Friday, August 6, 2010

PS 109-141: Environmental stochasticity in a tropical subalpine dryland forest: Implications for rare species management

Nikhil V. Inman-Narahari1, Steven A. Evans1, Tiana M. Lackey1, and Peter J. Peshut2. (1) Colorado State University, (2) US Army Garrison - Hawai'i

Background/Question/Methods

The development and evaluation of a successful strategy for rare plant management and habitat rehabilitation depends largely on the accuracy with which population status and trends can be quantified. Population Viability Analysis (PVA) has been used to estimate the long term prognosis for species, relying on the quantification of past trends in demographics to estimate future population status. Since population demographic structure is often strongly influenced by environmental conditions, reliability of PVA can be compromised when there is significant environmental variability. The saddle region of the Big Island of Hawai’i comprises one of the rarest ecosystems in the world and houses 15 federally listed threatened and endangered plant species. Mean annual rainfall is 32.2 ±16.7cm with a minimum and maximum annual rainfall of 4.1 and 74.8 cm, respectively, over a 29 year period.
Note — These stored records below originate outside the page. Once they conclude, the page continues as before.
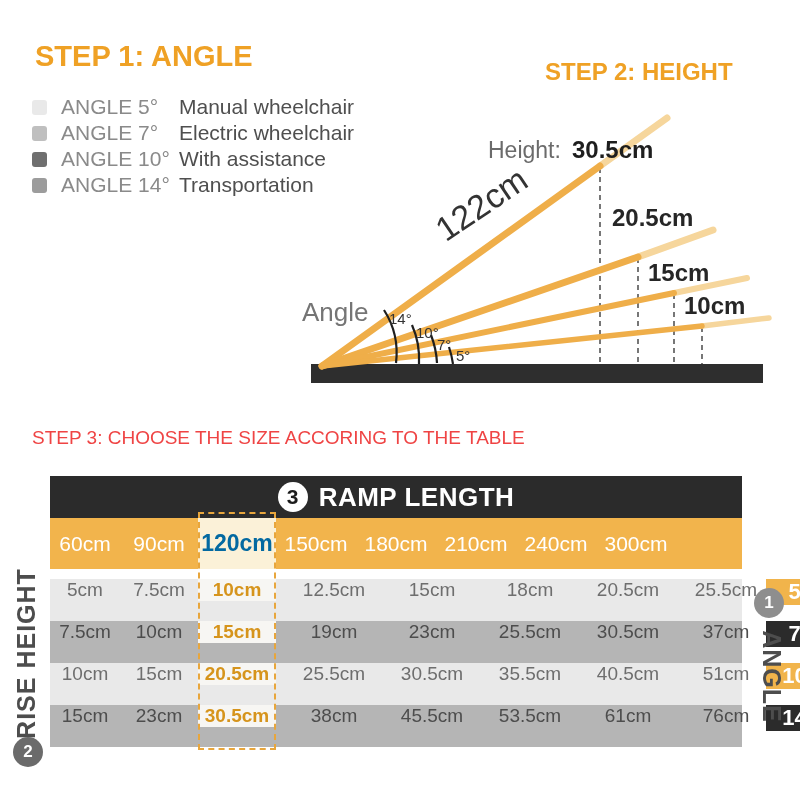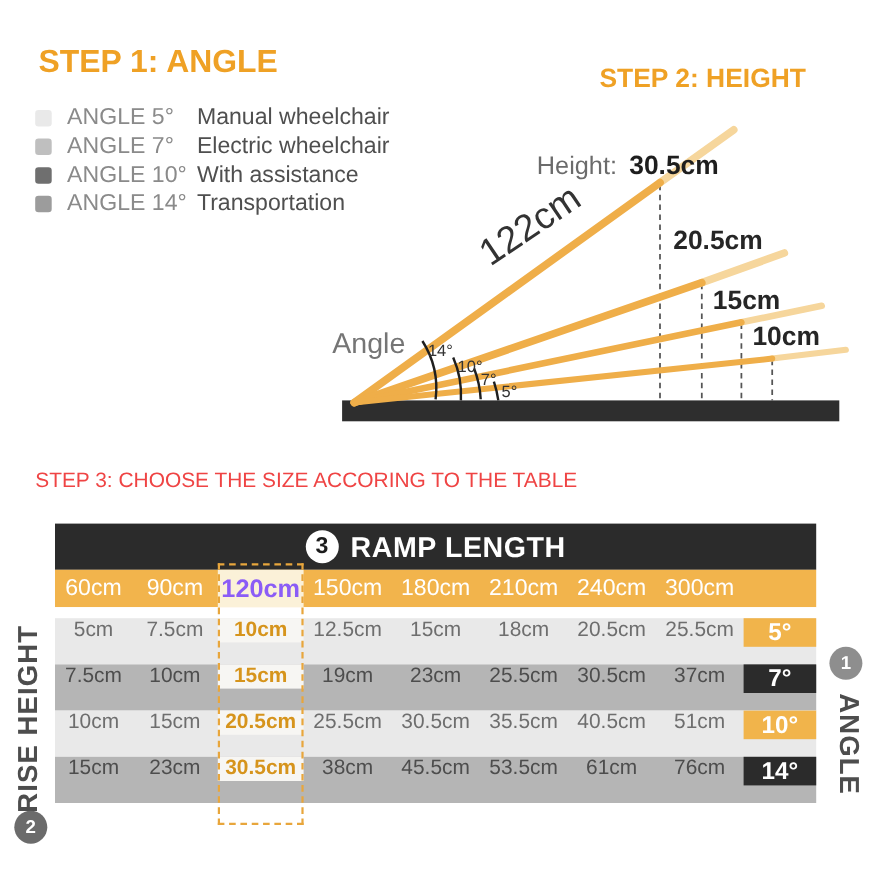"60cm" .cols { height: 34px -> 51px }
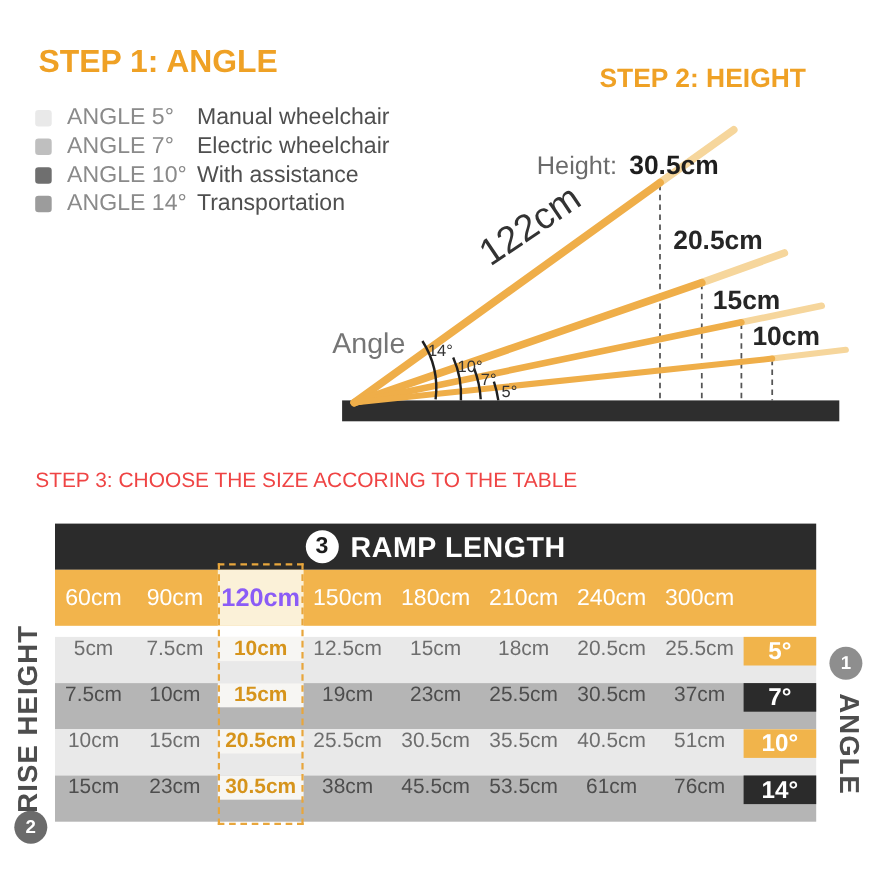"120cm" .hcell.hl { color: #8b5cf6 -> #0369a1 }
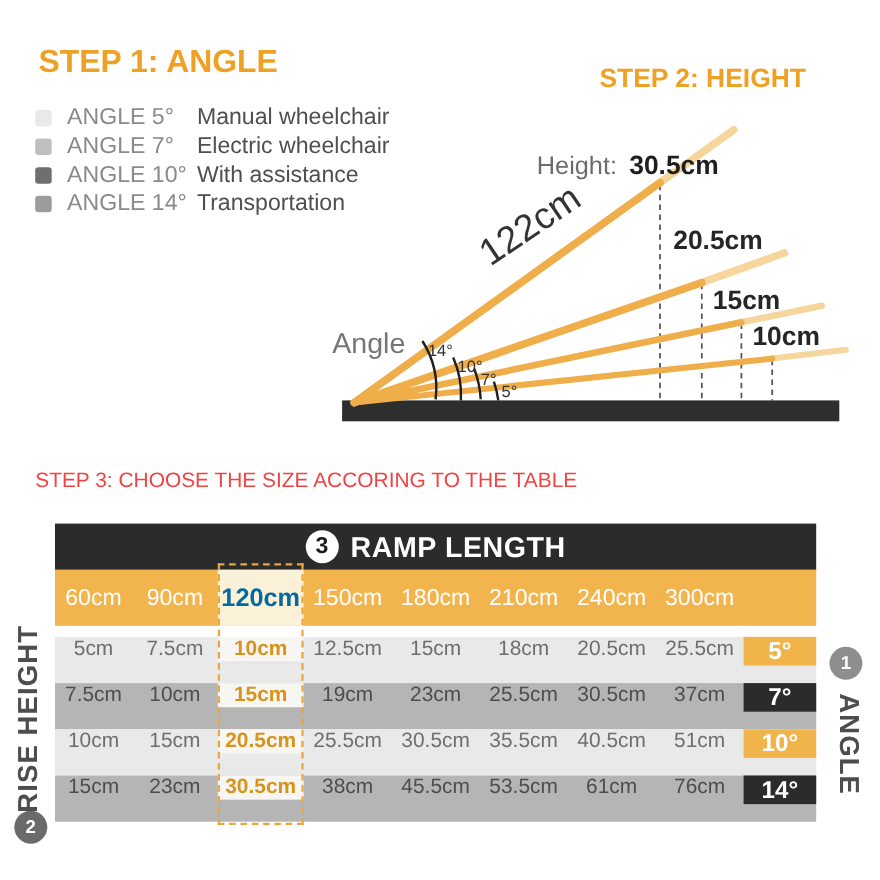"12.5cm" .tcell.w80 { padding-left: none -> 18px }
To assess the efficacy of management and to provide feedback to optimize management techniques, a monitoring program was initiated in 2007 to collect PVA compatible demographic data.

Results/Conclusions

Preliminary analysis of 4-year demographic data sets show significant shifts in structure for a remnant population of Tetramolopium arenarium, ssp. arenarium (ANOVA, p<0.05). Adult abundance from the previous year changed by factors of 0.43, 0.71, and 0.35 in 2008, 2009, and 2010, respectively. Juvenile abundance changed by factors of 0.33, 3.08, and 1.56 for the same years. During the years prior, mean annual precipitation differed from the 29-year average by factors of 0.64, 0.42, and 1.15. Results suggest that, in addition to natural life history processes, population structure is strongly and differentially influenced by environmental stochasticity, specifically by intra-and inter-annual variation in the magnitude and timing of rain events. For this reason, it is essential to have robust and long-term data sets for both population demographics and environmental variables to adequately model stochasticity in this dryland ecosystem. Only with this level of understanding will accurate assessment and optimization of rare species management be possible.